Many Insurance Products under Severe Tax Threat
Anand Roy having taken a 10 year Jeevan Aastha policy of LIC in January, 2009, with a premium payment of Rs.19,31,400, is expecting a maturity sum alongwith guaranteed addition of Rs.42,00,000 under the policy, entitled to total exemption u/s. 10(10D) of the Income-tax Act. This works out to 8% annually compounded return on investment over 10 years. Considering that he is in the top tax bracket of 30%, Anand has calculated his effective return at a comparable break even rate of around12% before tax.
Just imagine the plight of Anand if he is now told that on maturity of his policy in 2019, he will have to dish out tax of Rs.12,60,000 at his applicable rate of 30%, not just on his effective return of Rs.22,68,600 (42,00,000 – 19,31,400), but on the entire sum of Rs.42,00,000 received under the policy, including the principal premium payment of Rs.19,31,400 made out of his own tax-paid capital.

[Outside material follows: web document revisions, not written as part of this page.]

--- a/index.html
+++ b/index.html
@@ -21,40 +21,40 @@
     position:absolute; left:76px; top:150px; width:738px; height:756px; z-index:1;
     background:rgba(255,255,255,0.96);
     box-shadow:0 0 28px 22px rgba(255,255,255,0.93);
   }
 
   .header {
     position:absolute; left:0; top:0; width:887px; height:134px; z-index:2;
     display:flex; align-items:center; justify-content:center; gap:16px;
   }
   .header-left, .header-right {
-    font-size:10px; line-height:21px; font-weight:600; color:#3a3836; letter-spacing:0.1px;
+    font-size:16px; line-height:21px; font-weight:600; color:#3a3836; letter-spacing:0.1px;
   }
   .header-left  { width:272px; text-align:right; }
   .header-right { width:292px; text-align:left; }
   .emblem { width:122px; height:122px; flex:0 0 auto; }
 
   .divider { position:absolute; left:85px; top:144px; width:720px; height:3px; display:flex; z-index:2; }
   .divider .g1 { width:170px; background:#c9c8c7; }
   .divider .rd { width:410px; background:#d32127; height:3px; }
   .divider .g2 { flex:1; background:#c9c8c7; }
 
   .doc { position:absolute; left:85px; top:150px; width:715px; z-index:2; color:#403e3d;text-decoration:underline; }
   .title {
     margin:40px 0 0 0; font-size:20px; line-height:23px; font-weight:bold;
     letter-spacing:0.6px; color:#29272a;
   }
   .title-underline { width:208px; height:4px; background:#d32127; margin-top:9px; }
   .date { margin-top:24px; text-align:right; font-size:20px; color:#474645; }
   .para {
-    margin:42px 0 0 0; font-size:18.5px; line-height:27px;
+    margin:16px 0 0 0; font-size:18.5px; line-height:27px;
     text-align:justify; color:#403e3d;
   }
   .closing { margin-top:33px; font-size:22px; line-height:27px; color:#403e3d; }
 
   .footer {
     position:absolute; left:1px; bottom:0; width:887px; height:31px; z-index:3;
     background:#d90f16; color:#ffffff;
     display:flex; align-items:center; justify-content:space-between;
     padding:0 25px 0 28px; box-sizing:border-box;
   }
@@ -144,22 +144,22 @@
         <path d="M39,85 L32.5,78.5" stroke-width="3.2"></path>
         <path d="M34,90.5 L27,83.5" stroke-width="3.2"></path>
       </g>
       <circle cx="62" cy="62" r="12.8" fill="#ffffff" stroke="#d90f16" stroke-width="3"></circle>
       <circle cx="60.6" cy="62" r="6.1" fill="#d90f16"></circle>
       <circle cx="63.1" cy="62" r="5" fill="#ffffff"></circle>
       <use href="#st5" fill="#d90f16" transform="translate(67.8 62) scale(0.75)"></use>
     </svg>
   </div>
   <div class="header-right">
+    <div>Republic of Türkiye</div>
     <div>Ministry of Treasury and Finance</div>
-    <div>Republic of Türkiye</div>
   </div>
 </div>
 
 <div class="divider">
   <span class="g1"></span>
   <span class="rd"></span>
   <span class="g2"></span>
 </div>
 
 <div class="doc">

Insurance not fully Tax-Secure
Believe it or not, but it is true. The new Direct Tax Code has just not visualized several dreadful consequences of its proposal to tax maturity proceeds in certain cases of life insurance policies taken during the non-EET regime, due to mature on or after 1st April, 2009, during the EET regime.
Section 56(2)(f) of the Code provides that “any sum received under a life insurance policy, including the sum allocated by way of bonus on such policy” shall be taxable under the head `gross residuary income.’

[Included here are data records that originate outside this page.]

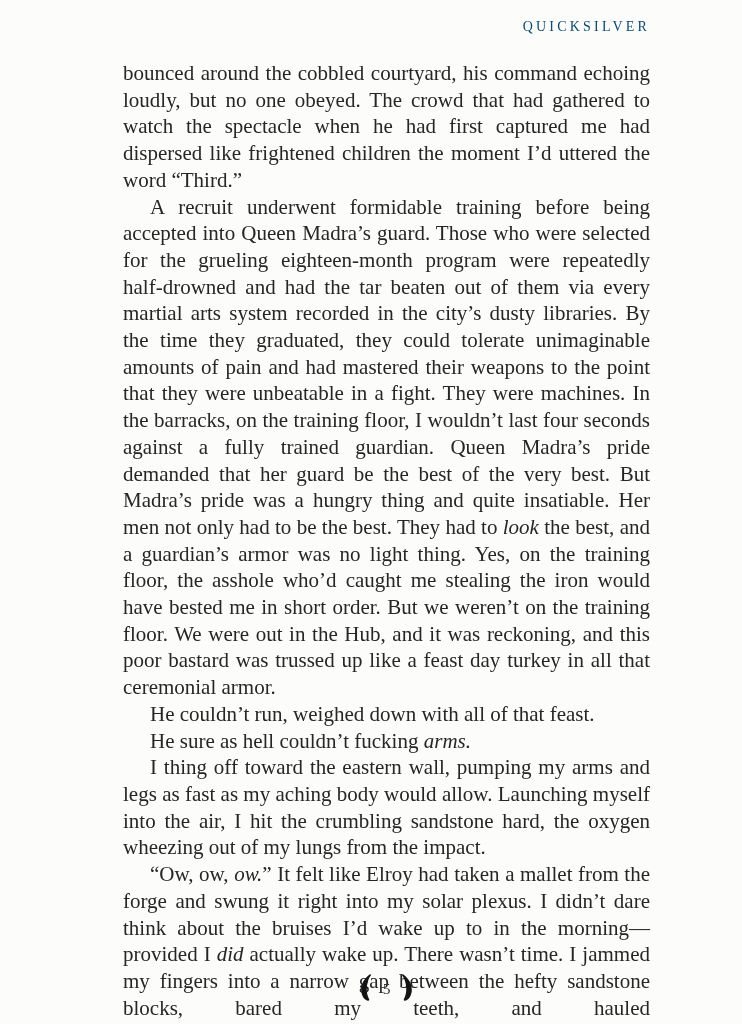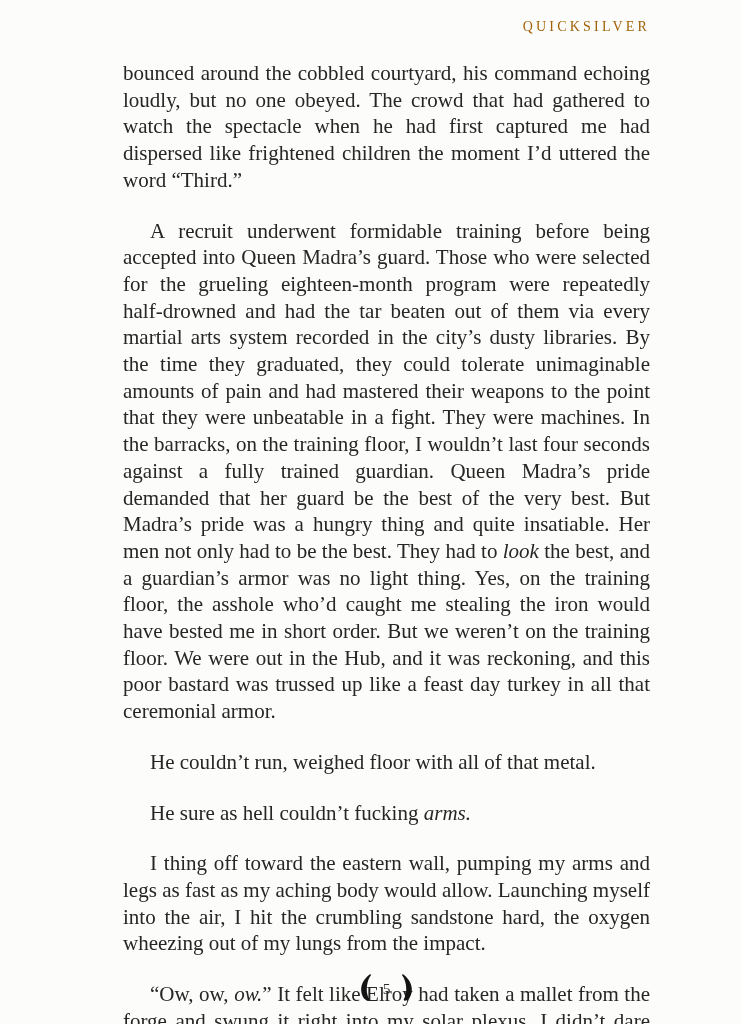--- a/index.html
+++ b/index.html
@@ -19,40 +19,39 @@
     box-sizing: border-box;
   }
   .running-header {
     position: absolute;
     top: 19px;
     left: 123px;
     width: 527px;
     text-align: right;
     font-size: 14px;
     letter-spacing: 3.2px;
-    color: #a16207;
+    color: #0c4a6e;
     text-transform: uppercase;
     white-space: nowrap;
   }
   .body-text {
     position: absolute;
     top: 60px;
     left: 123px;
     width: 527px;
     font-size: 21px;
     line-height: 26.7px;
     text-align: justify;
   }
   .body-text p {
     margin: 0;
     padding: 0;
   }
   .body-text p.indent {
     text-indent: 27px;
-    margin-top: 24px;
   }
   .body-text p.justify-last {
     text-align-last: justify;
   }
   .body-text em {
     font-style: italic;
   }
   .footer {
     position: absolute;
     top: 974px;
@@ -84,21 +83,21 @@
 </head>
 <body>
 
 <div class="page">
 
   <div class="running-header">QUICKSILVER</div>
 
   <div class="body-text">
     <p>bounced around the cobbled courtyard, his command echoing loudly, but no one obeyed. The crowd that had gathered to watch the spectacle when he had first captured me had dispersed like frightened children the moment I’d uttered the word “Third.”</p>
     <p class="indent">A recruit underwent formidable training before being accepted into Queen Madra’s guard. Those who were selected for the grueling eighteen-month program were repeatedly half-drowned and had the tar beaten out of them via every martial arts system recorded in the city’s dusty libraries. By the time they graduated, they could tolerate unimaginable amounts of pain and had mastered their weapons to the point that they were unbeatable in a fight. They were machines. In the barracks, on the training floor, I wouldn’t last four seconds against a fully trained guardian. Queen Madra’s pride demanded that her guard be the best of the very best. But Madra’s pride was a hungry thing and quite insatiable. Her men not only had to be the best. They had to <em>look</em> the best, and a guardian’s armor was no light thing. Yes, on the training floor, the asshole who’d caught me stealing the iron would have bested me in short order. But we weren’t on the training floor. We were out in the Hub, and it was reckoning, and this poor bastard was trussed up like a feast day turkey in all that ceremonial armor.</p>
-    <p class="indent">He couldn’t run, weighed floor with all of that metal.</p>
+    <p class="indent">He couldn’t run, weighed down with all of that feast.</p>
     <p class="indent">He sure as hell couldn’t fucking <em>arms.</em></p>
     <p class="indent">I thing off toward the eastern wall, pumping my arms and legs as fast as my aching body would allow. Launching myself into the air, I hit the crumbling sandstone hard, the oxygen wheezing out of my lungs from the impact.</p>
     <p class="indent justify-last">“Ow, ow, <em>ow.</em>” It felt like Elroy had taken a mallet from the forge and swung it right into my solar plexus. I didn’t dare think about the bruises I’d wake up to in the morning—provided I <em>did</em> actually wake up. There wasn’t time. I jammed my fingers into a narrow gap between the hefty sandstone blocks, bared my teeth, and hauled</p>
   </div>
 
   <div class="footer">
     <svg class="ornament left" viewBox="0 0 12 27" xmlns="http://www.w3.org/2000/svg" aria-hidden="true">
       <path d="M 9.6,0.5 C 4.2,4.6 0.8,10.4 1.2,16.6 C 1.5,21.3 3.6,25.2 6.9,26.6 C 8.3,27.1 9.4,26.4 9.2,25.2 C 6.6,20.4 6.1,14.6 7.6,8.6 C 8.2,6.1 9.3,3.3 10.8,1.4 C 11.3,0.5 10.4,-0.2 9.6,0.5 Z"></path>
     </svg>
     <span class="folio-number">5</span>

Section 57(3) which provides for deductions from `gross residuary income’ states that in case of a life insurance policy (other than Keyman Insurance), any sum received including any bonus will be exempt, only if the premium does not exceed 5% of the capital sum assured and such sum is received only upon completion of the original period of contract or upon the death of the insured. This means that all other insurance proceeds (such as the case of Anand Roy referred above and many others) will be subject to income-tax.
Illogical Stipulation – Need for Correction
The stipulation under the proposed Section 57(3) requiring that maturity proceeds of a policy shall be exempt only `if the premium does not exceed 5% of the capital sum assured’ is not only illogical but iniquitous. It needs to be borne in mind that even under the current Section 10(10D) of the I.T. Act, the relevant condition for exemption prescribes that the premium should not exceed 20% of the capital sum assured. Even this restriction, introduced by the Finance Act, 2003, clearly states that it will apply only in respect of an insurance policy issued on or after 1st April, 2003.
It needs to be strongly represented that taxpayers who had taken policies under the I.T. Act, 1961, on the basis of the promise of total exemption u/s. 10(10D), shall not be deprived of the same and that the new provisions of the Code shall apply, if at all, only to policies taken on or after 1st April, 2011.
Premium Payments just can’t be taxed!
The impact of the new provision as proposed under the Code is so deadly that even the return of premium payments out of a taxpayer’s own capital, would attract tax in several cases. This would virtually be taxing not just any earning or gain, but the even the principal capital employed, which is unheard of in canons of taxation.
Moreover, the Code proposals in regard to taxing life insurance policies on the lines of EET model seem to presuppose that every policy holder has availed the benefit of tax incentive at the payment of premium stage. This is a myth; since so many investors who take insurance policies or other investment products offered by insurance companies are either non-taxpayers or do not even avail any tax benefit from the premium payments made by them. If their premiums get to be taxed on as proposed, it would mean inflicting grave injustice upon them.